Creo que esta fotografía es tan poderosa porque Edison fue arenero al mismo tiempo que aprendía los rudimentos de la cámara.


 

Mi compañero Edison Cano iba casi todas las semanas a la misma orilla de la quebrada Dosquebradas, entre el barrio Bombay la avenida, para charlar con sus amigos del sindicato de areneros y balasteros, que son medio centenar de viejos muy viejos, algunos de ellos con sesenta y pico de años sacándole arena a la quebrada.

Muchas tardes Edison agarró la pala para ayudarles a cargar volquetas con piedra y gravilla que los constructores compran a los areneros a precios irrisorios en las playas, y otras tantas comió de sus fiambres grasientos aún calientes en tarros de plástico y bebió de sus aguapanelas con limón vueltas a envasar en botellas de gaseosa de litro, contando chistes en una choza de cañas bravas en la orilla del agua pestilente, y también a veces -algunas veces- les hacía fotografías.

Aprendió el oficio. Conocía los movimientos apropiados del cajón y la zaranda para separar la arena de la gravilla y a esta de las rocas más grandes, calculaba a ojo los metros cúbicos de “piedra de mano” o de “piedra hueso” que se arrumaban en un barranco, sabía cuándo subían los precios a causa del invierno y las inundaciones, o cuándo bajaban por la sequía, que además pone la quebrada a oler peor que las cañerías taponadas de mierda.

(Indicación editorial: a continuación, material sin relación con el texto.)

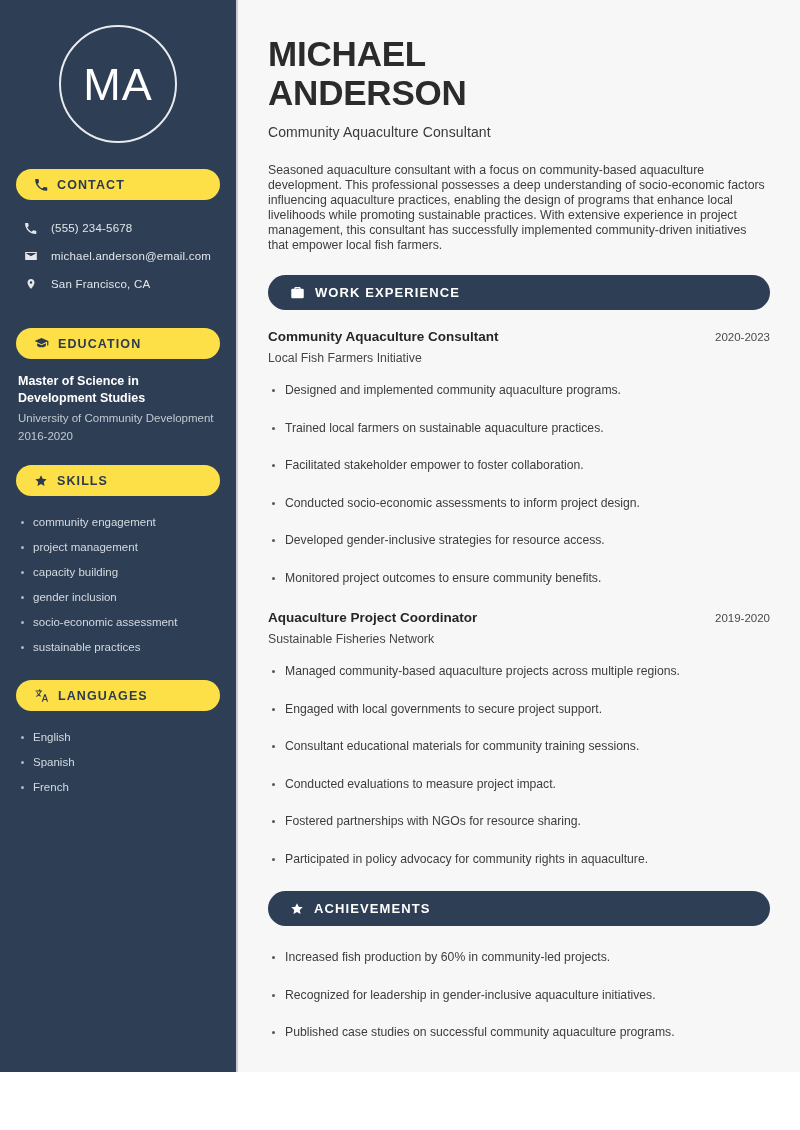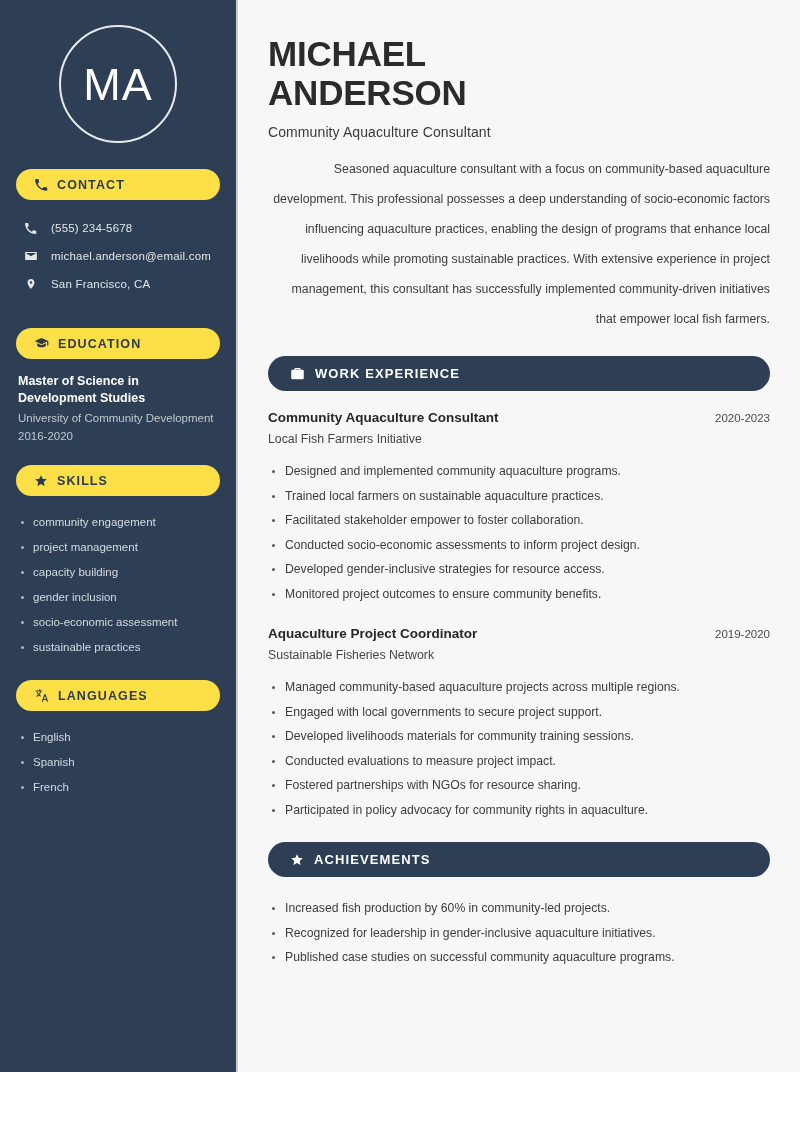"Seasoned aquaculture consultant with a" .summary { line-height: 30px -> 15px; margin-top: 14px -> 23px; text-align: right -> left }
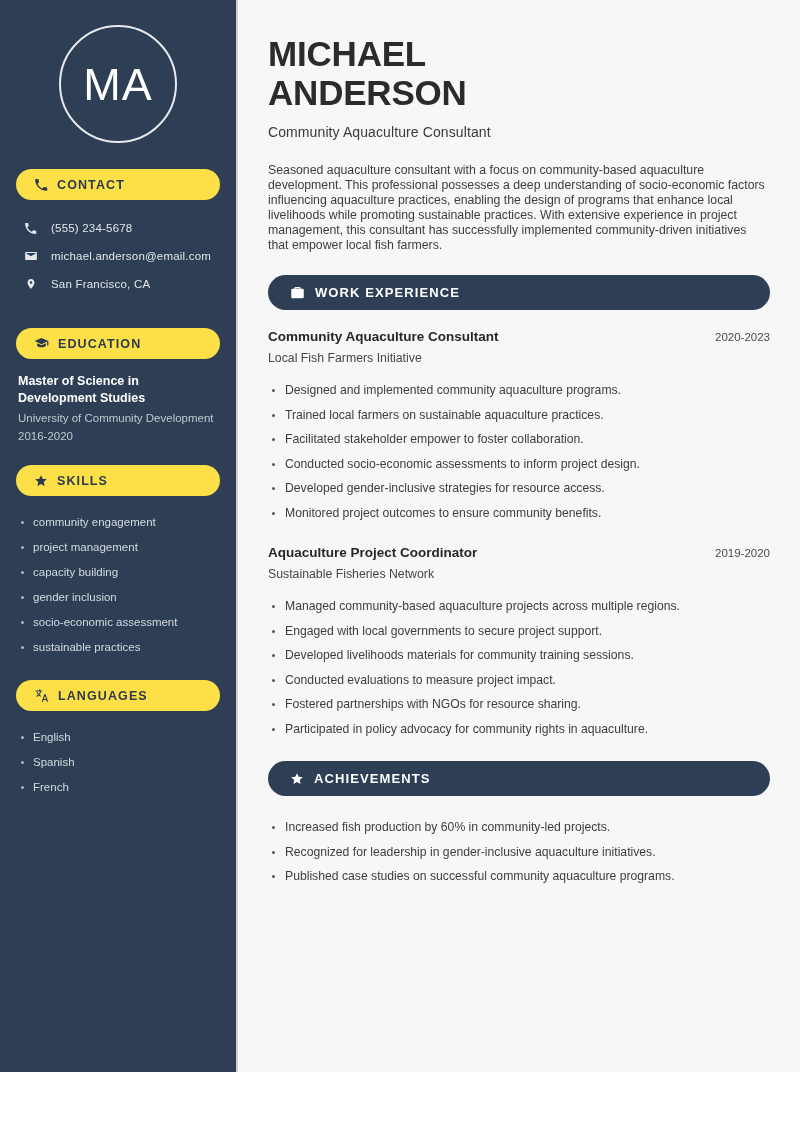"Designed and implemented community" ul.bullets li { margin-top: none -> 13px }
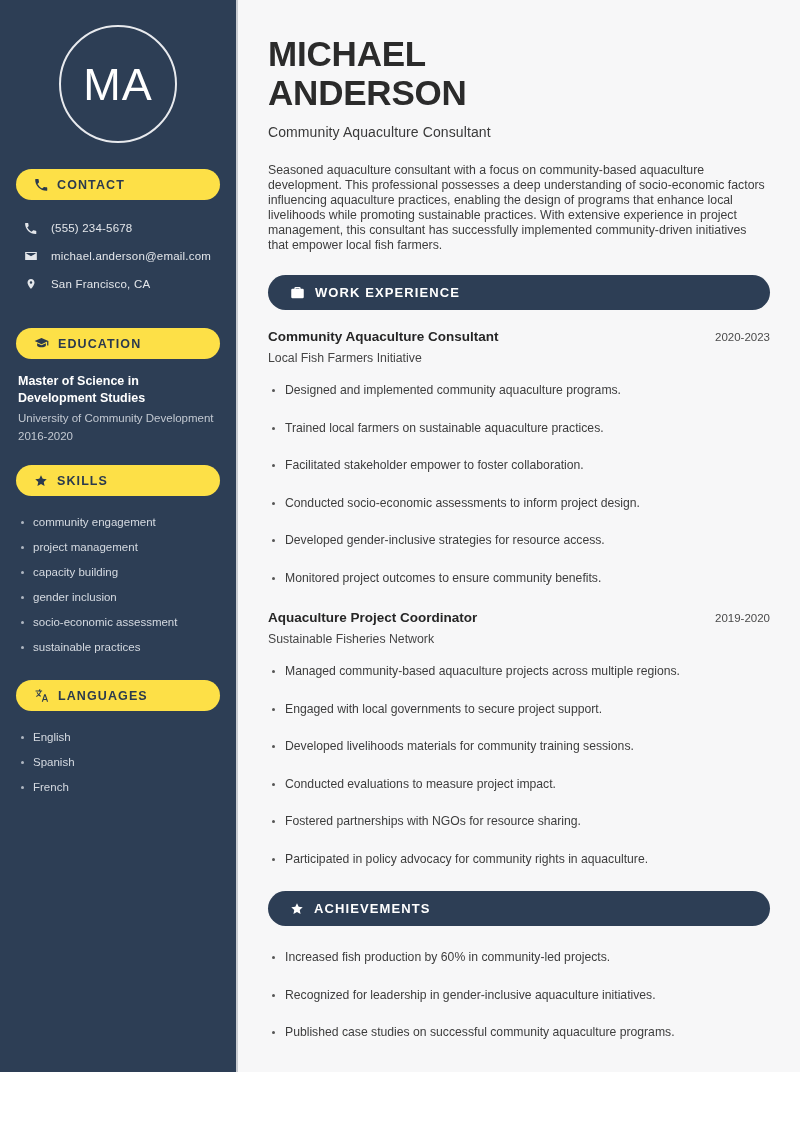"Developed livelihoods materials for" li { text: Developed livelihoods -> Consultant educational }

Y una tarde entre tantas, cuando dos viejos balasteros acarreaban un cajón repleto de arena mojada, disparó la cámara. Lo que vio después fue esta foto que tituló “Cada día”, con la que ganó un premio en Bogotá.

 

Fotografía: Edison Cano.

 

El ímpetu de las nubes levantándose, prometiendo tempestad, la textura de los montones de piedra, revelan un mundo brusco, inacabado, un mundo que remite a la épica de la creación, como si la quebrada fuera la cantera originaria donde algún Dios cruel forja el mundo con materiales primarios: luz, agua, piedra. La fotografía, que es bella porque combina esa estética del barroco más tenebrista con la exaltación del trabajo material tosco, una épica del sufrimiento al mejor estilo de Guayasamín o Portinari, ofrece otra vez aquel motivo antiguo presente en las mitologías; los hombres fruncidos de dolor y fatiga, arrojados a su suerte entre los elementos desatados. La tempestad se cierne sobre sus cabezas. Una escena que condensa décadas de sudor y esfuerzo alzando la pala, amontonando rocas y gravas mientras la quebrada corre impasible.

Creo que esta fotografía es tan poderosa porque Edison fue arenero al mismo tiempo que aprendía los rudimentos de la cámara. Cada día, uno tras otro, probó la arena con sudor, la piedra con la tormenta, el agua con el tiempo, y supo ponerlo todo en una sola fracción de segundo que contiene la revelación en la mitad de la faena.